Options for Breaks and Legends

Christopher Prener, Ph.D.

2022-05-26

The following sets of options for breaks and legends offer expanded functionality over the basic use of the biscale package, allowing users to customize how their data are sorted into different bins on the legend as well as how that legend appears.

Calculating Breaks

As of v1.0.0, biscale functions accept factors as well as numeric vectors. This allows users to exert far greater control over how bivariate classes are ultimately calculated. To start, we’ll load our dependencies and sample data:

## load dependencies
library(biscale)
library(classInt)

## load data
data <- stl_race_income

If we investigate the pctWhite vector in our sample data, we’ll see that the data are percentage values.

> summary(data$pctWhite)
   Min. 1st Qu.  Median    Mean 3rd Qu.    Max. 
   0.00    3.14   37.31   40.84   69.87   96.73 

Using style = "quantile" will group these based on the distribution of values, yielding breaks at approximately 14% and 62%. Perhaps we would rather group our values manually, making breaks at 33.3% and 66.6% instead.
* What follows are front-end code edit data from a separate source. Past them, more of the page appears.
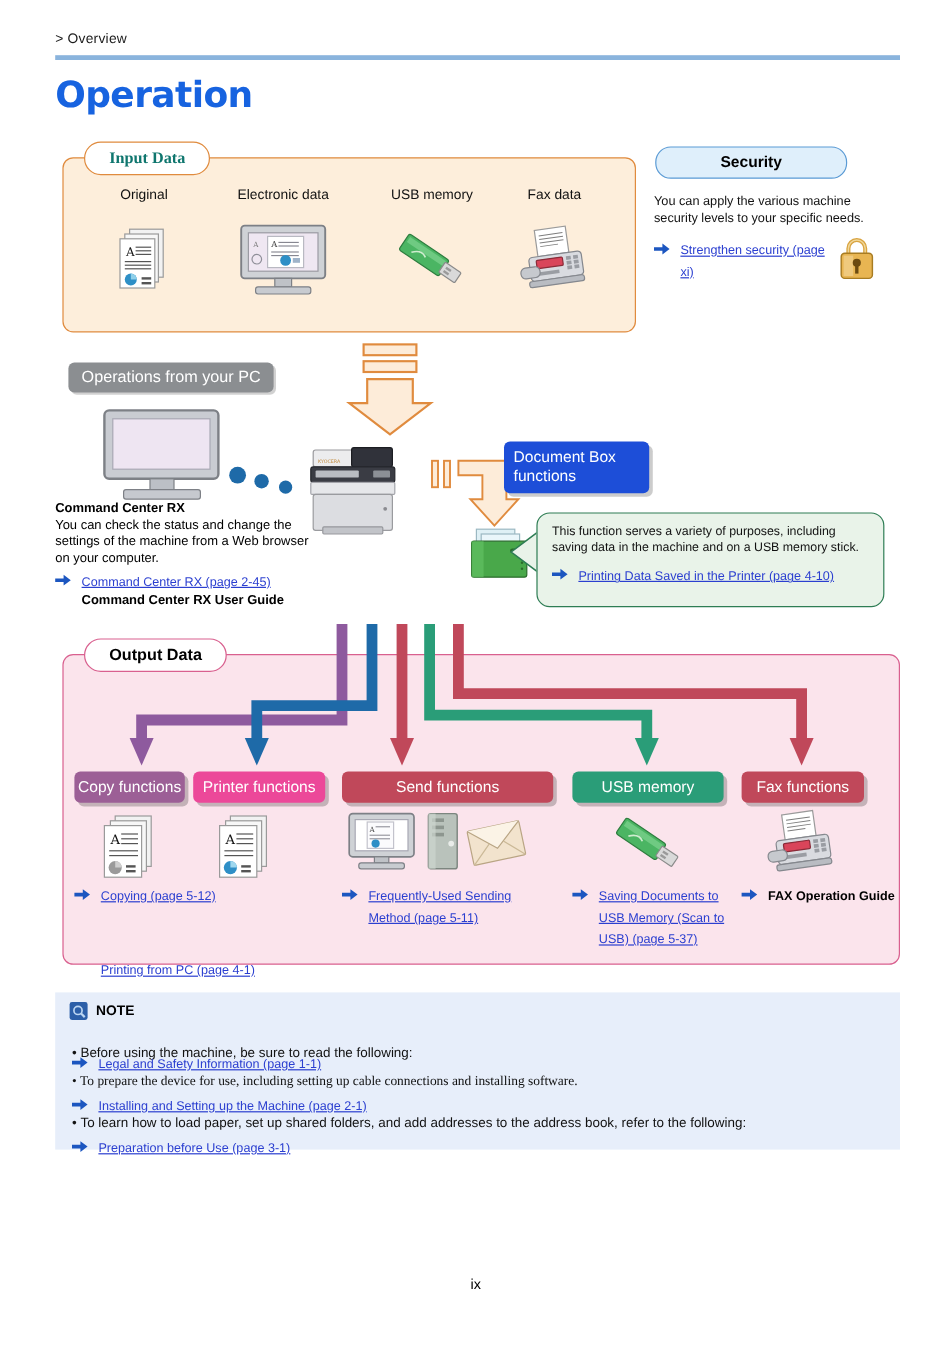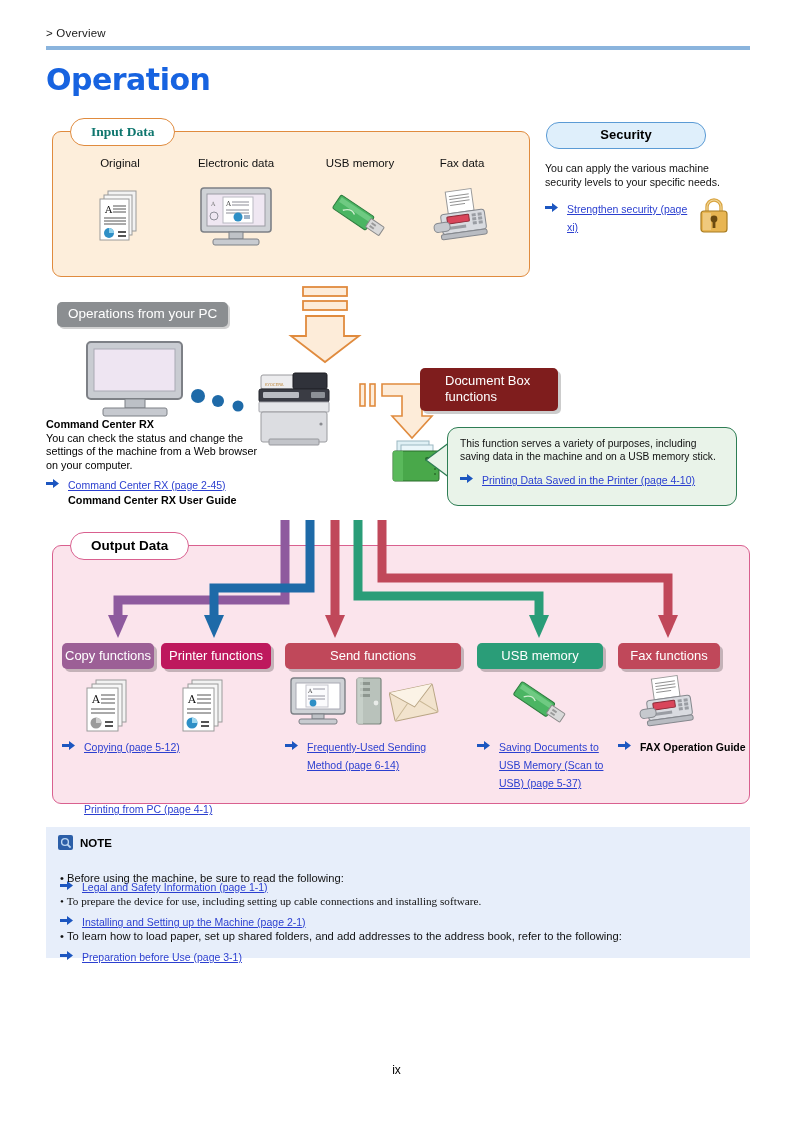"Document Box functions" #docbox-label { background: #7f1d1d -> #1d4ed8; padding: 5px 8px 6px 25px -> 5px 8px 6px 8px }
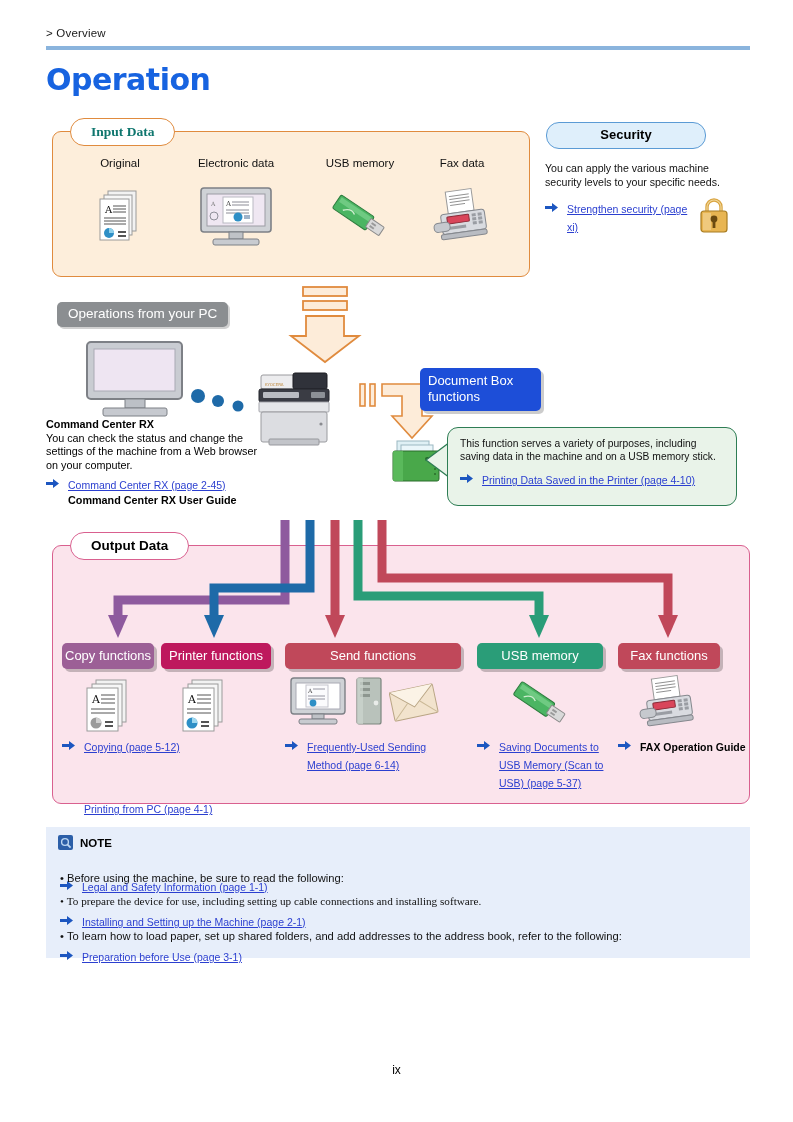"Printer functions" div.fn { background: #be185d -> #ec4899 }
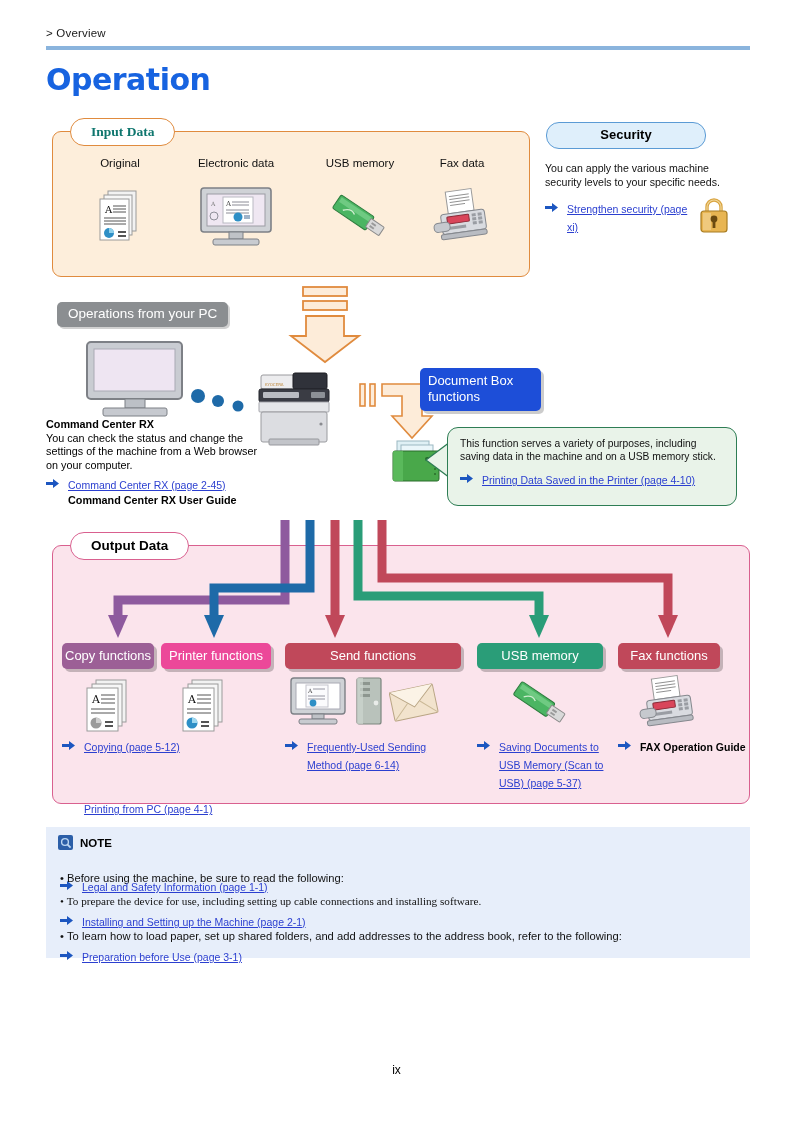"Frequently-Used Sending Method (page" span.refblk { text: 6-14 -> 5-11 }
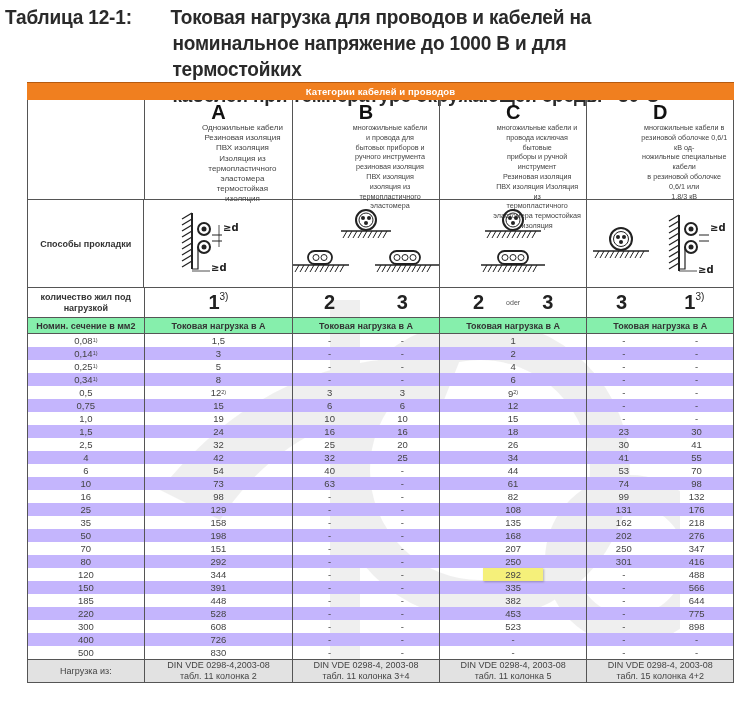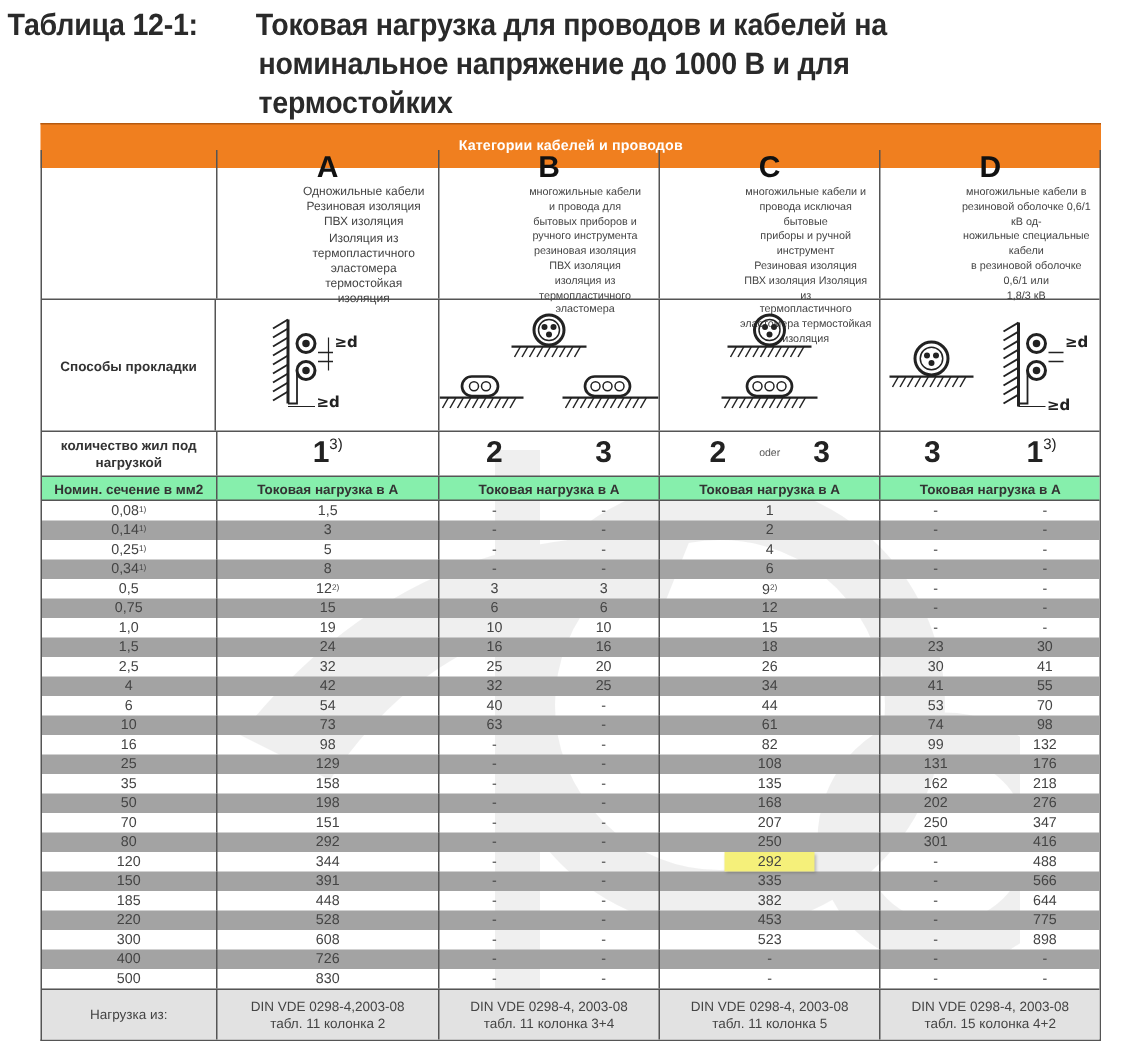"Категории кабелей и проводов" .orange-bar { height: 30px -> 18px }
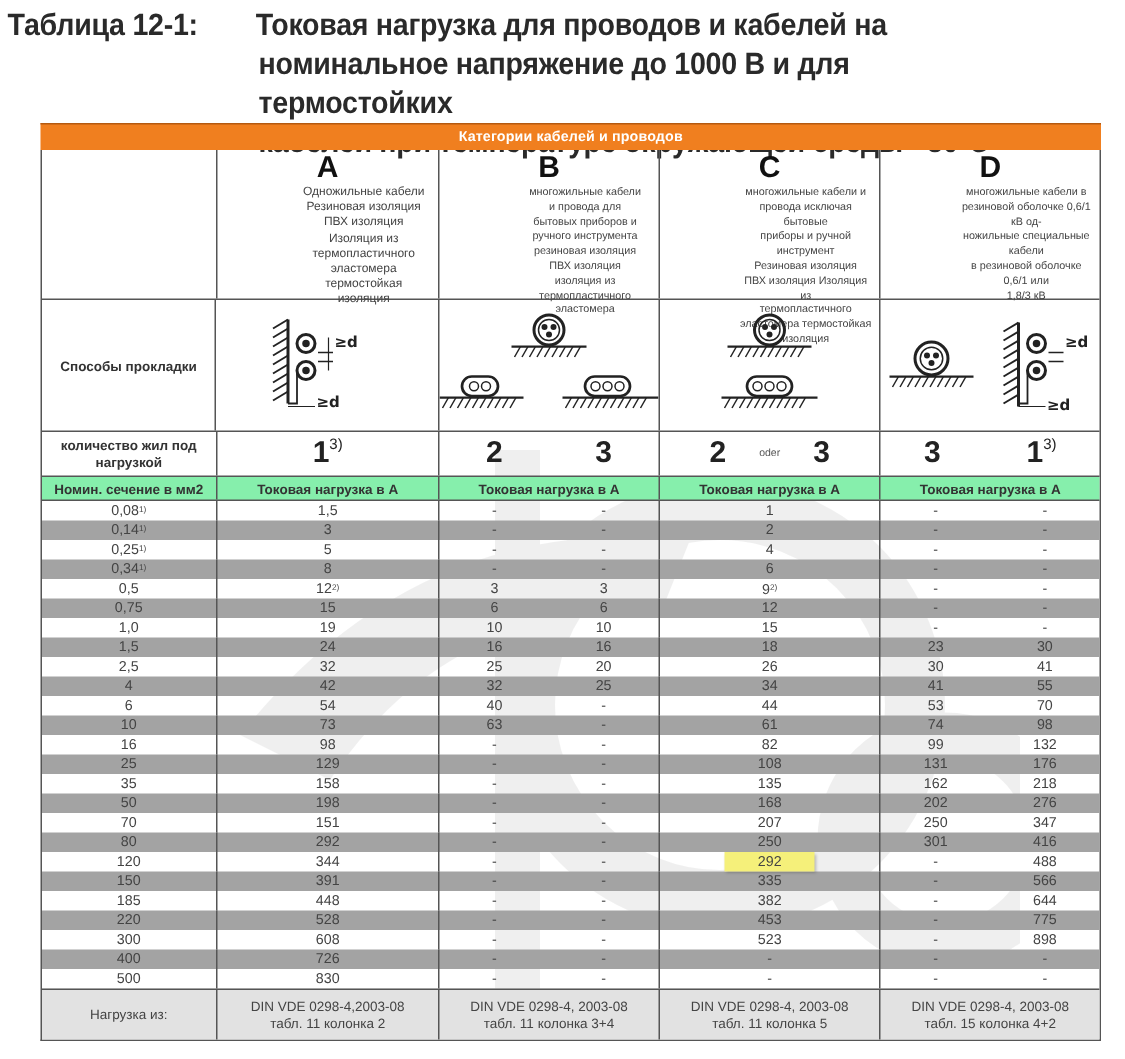"0,14" .data-row.alt { background: #a3a3a3 -> #c4b5fd }
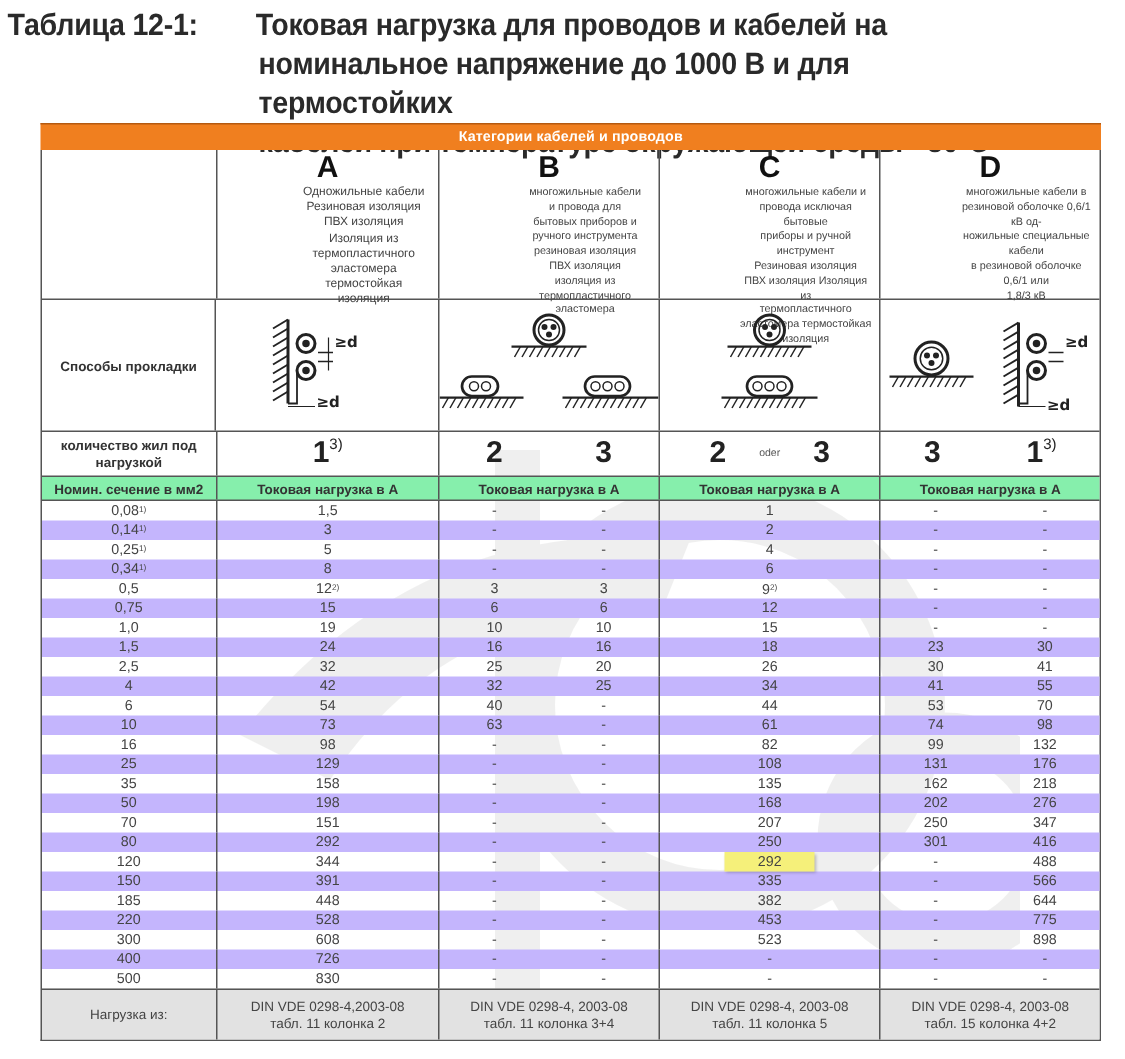"Нагрузка из:" .foot-row { height: 34px -> 23px }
Now that biscale accepts factors, we can construct our breaks ahead of time and pass them to the cut() function from base R. We need to ensure that the breaks created have one more value than what we will use for the dim argument in biscale’s functions. Therefore, if we intend to create a three-by-three bivariate map, our breaks that are passed to cut()’s breaks argument need to have four values.

data$pctWhite_bin <- cut(data$pctWhite, breaks = c(0,33.3,66.6, max(data$pctWhite)), include.lowest = TRUE)

Using a similar approach, you can use classInt::classIntervals() to calculate your breaks as well. For example, "kmeans" is not included as one of the styles in biscale, but we can apply it to our data and use it as the basis for constructing breaks:

## calculate breaks
breaks <- classIntervals(data$pctWhite, n = 3, style = "kmeans")$brks

## cut data
data$pctWhite_bin <- cut(data$pctWhite, breaks = breaks, include.lowest = TRUE)

The classInt::classIntervals() is what bi_class() uses internally to calculate breaks for continuous variables, and it is also possible to manually replicate these calculations using this approach.

No matter the approach we’ve used to create it, we can use our factor pctWhite_bin with bi_class():

bi_class(data, x = pctWhite_bin, y = medInc, style = "quantile", dim = 3)

The bi_class() function will ensure that the number of factor levels in pctWhite_bin matches the value given for dim. Since medInc is a continuous measure, it will be binned using the "quantile" approach. If both the x and y variables are factors, style can be omitted. From this point forward, the biscale workflow is the same as in the basic examples.

Customizing Legends

As of v1.0.0, biscale provides two sets of tools for further customizing your legends. These include the addition of breaks or labels to each axis as well as the addition of padding between each grid square on the legend. To start, we’ll load our dependencies and sample data:

## load dependencies
library(biscale)
library(classInt)

## load data
data <- stl_race_income

Adding Labels to the Legend

To take advantage of biscale’s new functionality for adding labels or breaks to legends, there is a companion function to bi_class() named bi_class_breaks(). The arguments are largely the same, though bi_class_breaks() contains some additional arguments for formatting the output. These options will significantly influence what your legend looks like. Of particular note are dig_lab, which impacts the number of digits returned, and split, which will impact whether you create labels (if split = FALSE) or breaks (if split = TRUE):

## example 1
labels1 <- bi_class_breaks(data, x = pctWhite, y = medInc, style = "quantile", 
                           dim = 3, dig_lab = 3, split = FALSE)
                          
## example 2
breaks2 <- bi_class_breaks(data, x = pctWhite, y = medInc, style = "quantile", 
                          dim = 3, dig_lab = c(x = 2, y = 5), split = TRUE)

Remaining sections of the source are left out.